© Damen, 2002

Librarian: "May I help you?"
Student: "My teacher told me to read a book. She said you'd have lots of copies of it. It's called Oranges and Peaches."
Librarian: "I don't see any book by that title. Do you know who wrote it?"
Student: "Charles Somebody."


Finally, I realize I'm asking a great deal of you. I know it's hard to bear all these factors in mind at once and at the same time tackle the great issues of history. I also realize you're not going to become professional writers—or historians!—in the space of one paper, or even ten. The suggestions and guidelines above are intended only to help you start down the road toward a more competent expression of your ideas. Your grade will not rest primarily on your following these strictures. They serve merely as guidelines to better writing.

Indeed, if all you achieve in this class is the mastery of one or two of the aforementioned items, you'll be just that much better a writer. For instance, if spelling is a problem for you, conquer it word by word. Learn to paragraph in moderation. And don't let yourself get lost amidst the details, lapse into narrative and forget the main point of your argument. Above all, understand that preparation is the key to success in making any argument, frankly, in any endeavor.
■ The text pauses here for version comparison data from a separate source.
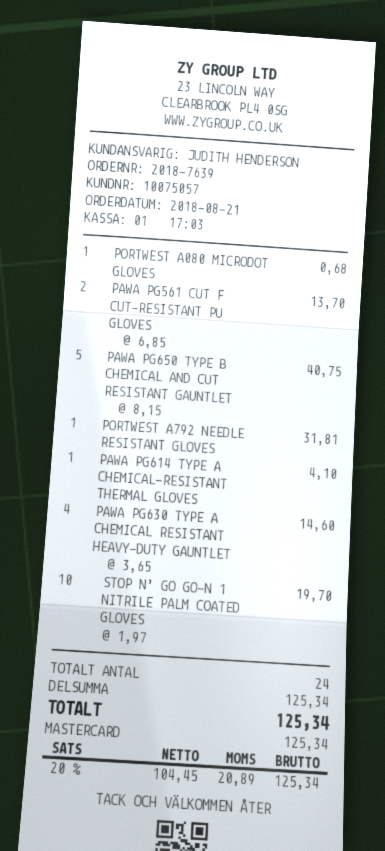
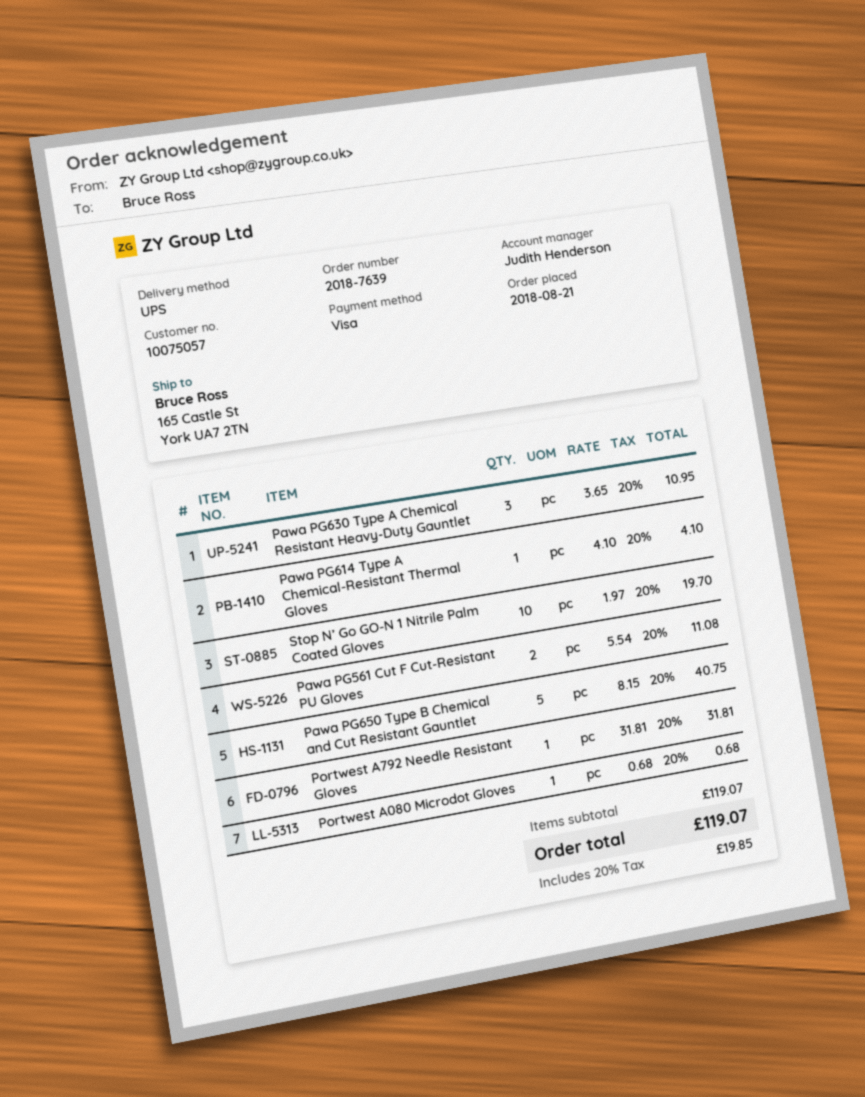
payment method: Mastercard -> Visa
PAWA PG561 CUT F CUT-RESISTANT PU GLOVES: 2 x 6.85 = 13.70 -> 2 x 5.54 = 11.08
PAWA PG630 TYPE A CHEMICAL RESISTANT HEAVY-DUTY GAUNTLET: 4 x 3.65 = 14.60 -> 3 x 3.65 = 10.95
subtotal: 125.34 -> 119.07
tax: 20% = 20.89 -> 20% = 19.85
total: 125.34 -> 119.07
Also realize that good writing is a powerful tool by which you can reshape and accommodate your ideas to suit the world better, and vice versa. Let this class be part of a process that will lead you eventually to higher achievement in life and the fuller enjoyment of its opportunities. If you do all this, you'll be a better student, a better worker and a better voter. Indeed, those who know how to construct a good argument can see through bad ones more readily, especially the many, many bad ideas cast about in the world of politics. Our democracy, no less, depends on its voters' ability to cut through folly when they meet it. So, start by understanding your own fallacious thinking, exposing and eliminating your own illogical and unconvincing presumptions, and then turn that savvy on the world at large, making it a better, more reasonable place for us all.